Dans ce mouvement de tradition de la foi à travers le témoignage des disciples du Christ, l’anniversaire que nous célébrons est un moment significatif. Le quatrième centenaire de la création de l’Oratoire de France est l’occasion de comprendre les conditions de notre propre implication dans la fructification des dons reçus. C’est ce que nous pouvons faire par un détour pour scruter les conditions historiques de cette fondation.
Au tournant du XVIe et du XVIIe siècle, l’Église catholique est sollicitée par deux attentes. La première, portée initialement principalement par la Réforme Luthérienne, promeut une conversion à une nouvelle manière de vivre l’Évangile. La seconde, représentée par le courant humaniste de la Renaissance, est une invitation à mieux prendre conscience de la grandeur du Salut apporté par le Christ en son incarnation. Ces deux mouvements vont provoquer un ensemble d’initiatives dans l’Europe de cette époque. Celles-ci se concentreront sur la réforme intérieure de l’Église et sur l’intelligence de l’humanisme naissant pour pouvoir mieux annoncer l’Évangile du Christ et la figure de Dieu fait homme.
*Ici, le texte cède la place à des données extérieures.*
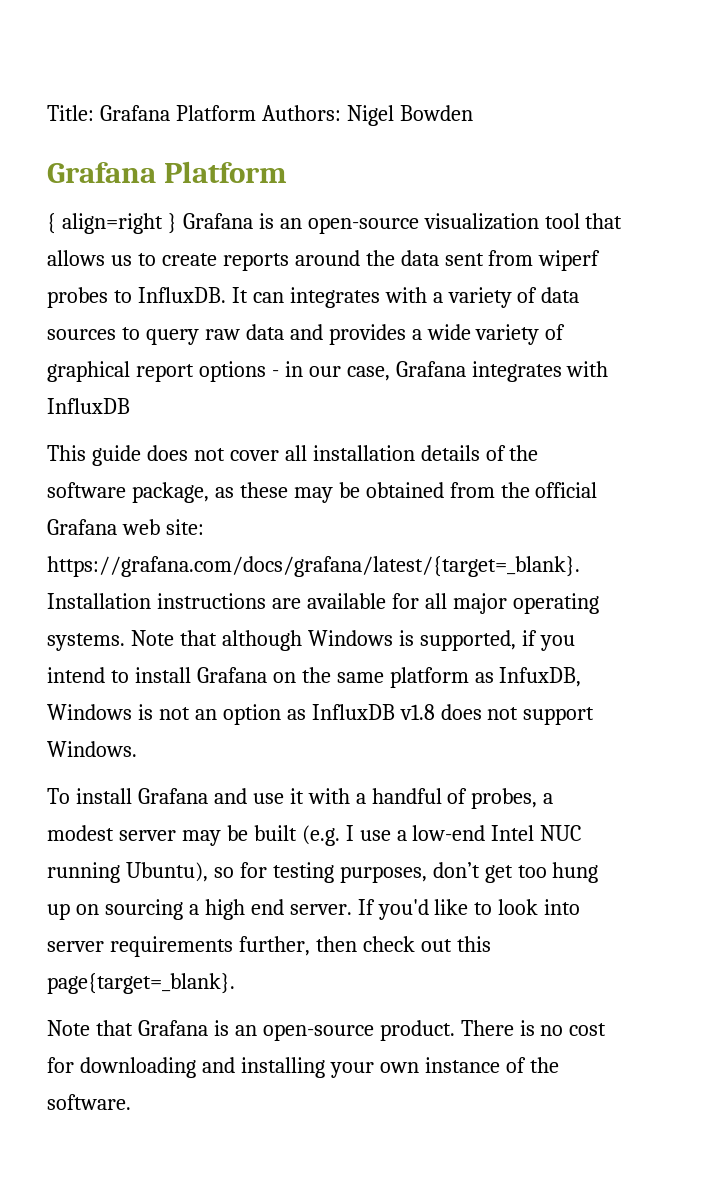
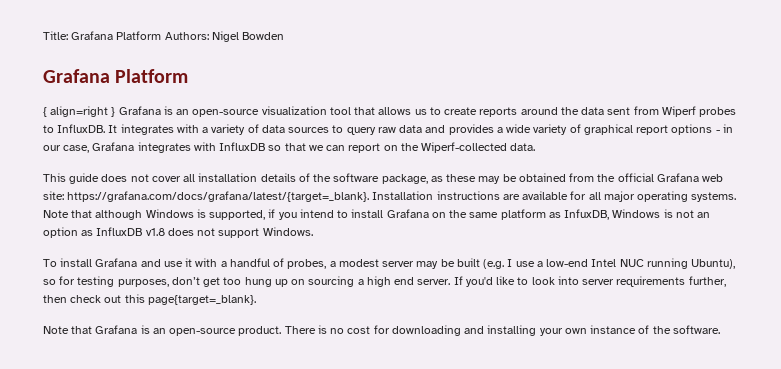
[538,250,601,271] wiperf -> [661,106,696,117] Wiperf
[252,292,284,303] can -> (118, 129) none
(130, 406) none -> [268,142,536,153] so that we can report on the Wiperf-collected data.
La réforme intérieure de l’Église
Pierre de Bérulle sera l’un des promoteurs d’une réforme de la vie chrétienne passant par la réforme des ordres religieux. C’est dans ce dessein qu’il va faire venir d’Espagne en France le Carmel réformé de sainte Thérèse d’Avila. Il va permettre l’implantation de tout un tissu de monastères du carmel déchaux à travers la France. Dans le même esprit, il invitera le clergé séculier à s’impliquer plus radicalement dans une vie convertie à l’Évangile, et nourrie par une prière que l’Esprit suscite et anime.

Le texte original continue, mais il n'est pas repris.